Status: final response (author comments only)

RC1:
'Comment on gmd-2024-145', Anonymous Referee #1, 12 Oct 2024
This paper compares ultrafine aerosol concentrations in Europe in PM-CAMx simulations with two different new particle formation mechanisms. The base case is a scaled ternary NPF parameteriation by Napari et al (2002) involving H2SO4 and NH3. The adjusted case is an organic-inorganic parameterization by Riccobono et al (2014). The base case and model used was previously evaluated in much the same way over the same domain by Patoulias et al (2018). A key finding is that, on the land surface in Europe, the predicted 100nm-particle concentrations do not depend strongly on the particle formation mechanism, at least provided that they are in good agreement with observations.
While the study does not describe ambitious model developments or innovative evaluations compared to previous work by the same authors, the detailed, dedicated study of the sensitivity to simple new particle formation parameterizations is useful and the well-motivated tests were interesting and in some cases novel, for example, the sensitivity to the reduction of the nucleation diameter. The method of adjustment of the particle formation parameterizations to suit the species the model represents is also novel and interesting. The model is state-of-the-art, and the evaluation is thorough for the measurements used, although these are limited to ground sites.
I think the paper could be suitable for publication in GMD if the comments below can be addressed.
Scientific comments
A key message of the paper is that the detailed mechanism for particle formation does not strongly affect the simulated particle number concentrations. Once this is understood, it then follows that it is not critical that the particle formation mechanisms discussed in the paper are state of the art. Still, I did not understand why the parameterization of Baranizadeh et al was not also used. Perhaps the code is no longer available, but some explanation would be good (even if the answer is not very exciting). Also, other relatively similar but more up-to-date options for inorganic particle formation are now available, for example the parameterization of Yu et al, who presents lookup tables in a GMD 2020 paper. This parameterization includes the potentially important contribution of ions. Similarly, a parameterization of organic-inorganic NPF is available in Lehtipalo et al, Science Advances (2018) which has some similar limitations to Riccobono et al (2014), such as being valid at only one temperature, but at least it is based on chamber experiments in which ELVOC were detected by a mass spectrometer rather than inferred imprecisely. Some discussion of this more recent work might still be useful in the manuscript.
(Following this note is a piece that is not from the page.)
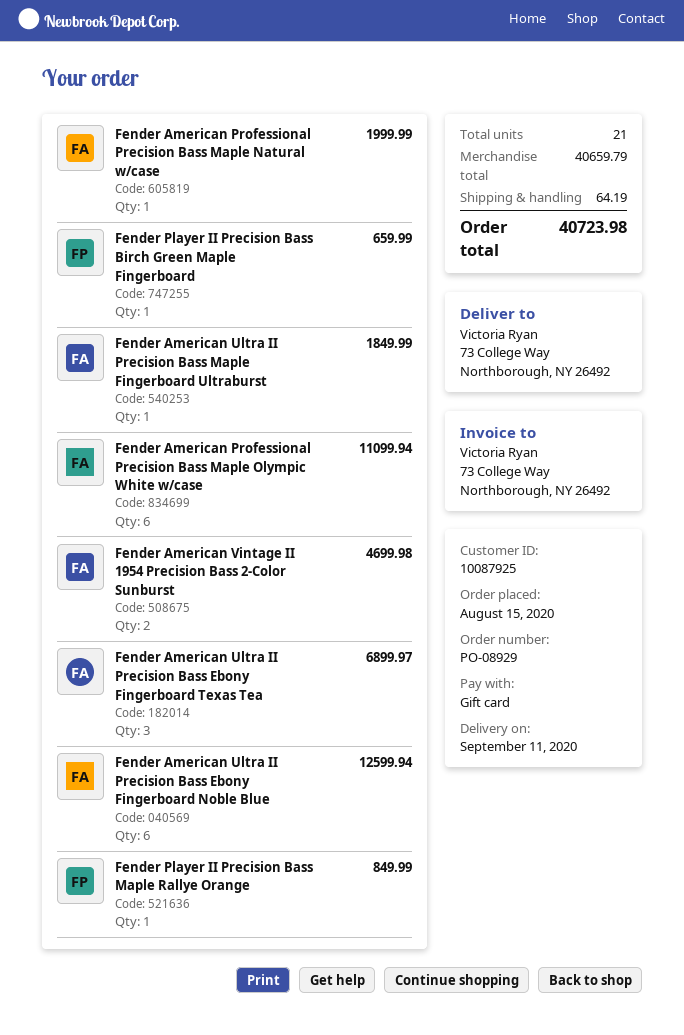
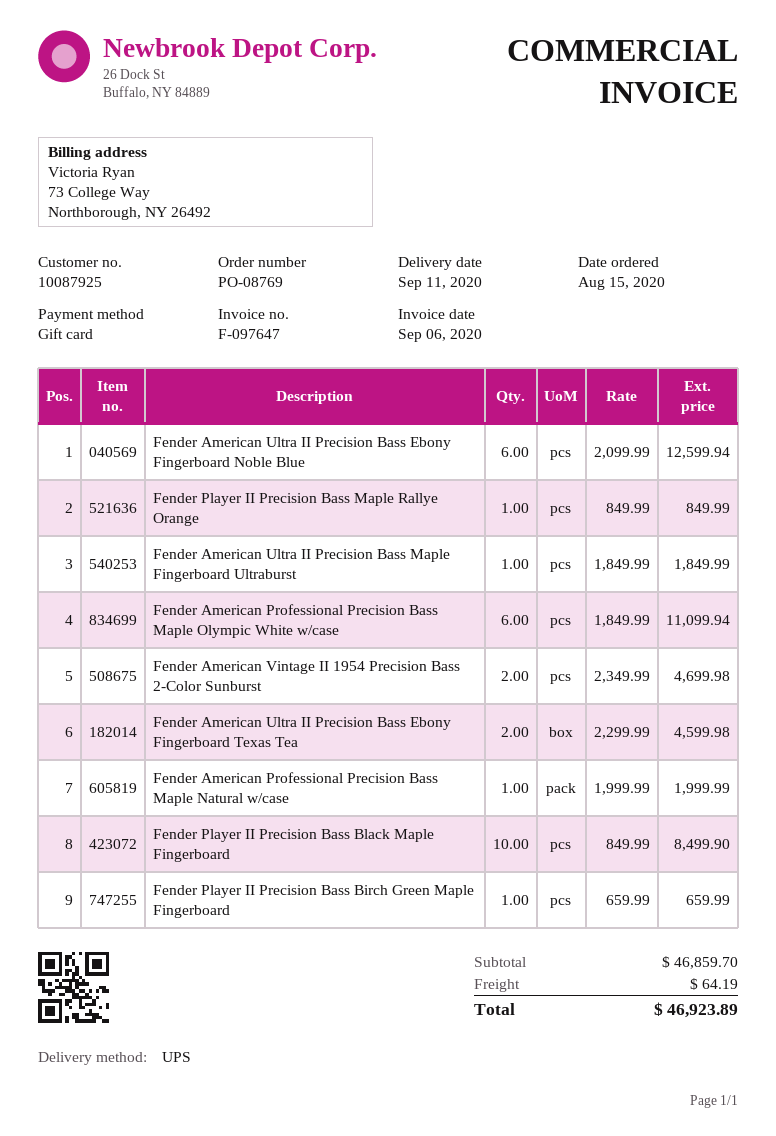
order number: PO-08929 -> PO-08769
Fender American Ultra II Precision Bass Ebony Fingerboard Texas Tea: 3 for 6899.97 -> 2 for 4599.98
Fender Player II Precision Bass Black Maple Fingerboard: none -> 10 for 8499.90
subtotal: 40659.79 -> 46859.70
total: 40723.98 -> 46923.89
It makes sense to adjust the rate constant given in Riccobono et al, which is very uncertain as well as not representative of the VBS species in PMCAMx. However, it took me a little time to understand how Chen et al is being used (simply to bound the range of possible nucleation rates for a given sulfuric acid concentration, such that to a first approximation it doesn’t matter which species are forming particles). In Chen et al (2012), the participation of ELVOCs in particle formation might be very different to the current study. Some more discussion of how this might influence the results would be useful. The caption of Figure S1 would ideally say where exactly the data in the plot come from (I think the PMCAMx simulation, not measurements, right?) I think the plot needs a bit more explanation because (if I understand correctly) it’s reversed compared to almost all data analysis anyone ever sees, in that the “fit line” is used to get the individual data points, rather than the other way around. Also, it seems important enough to the study to put it into the main text.

Some discussion of the size dependence of condensational growth rates, and coagulation rates, in the 1-1.7nm range and its effect would be interesting and welcome in section 4.3.2.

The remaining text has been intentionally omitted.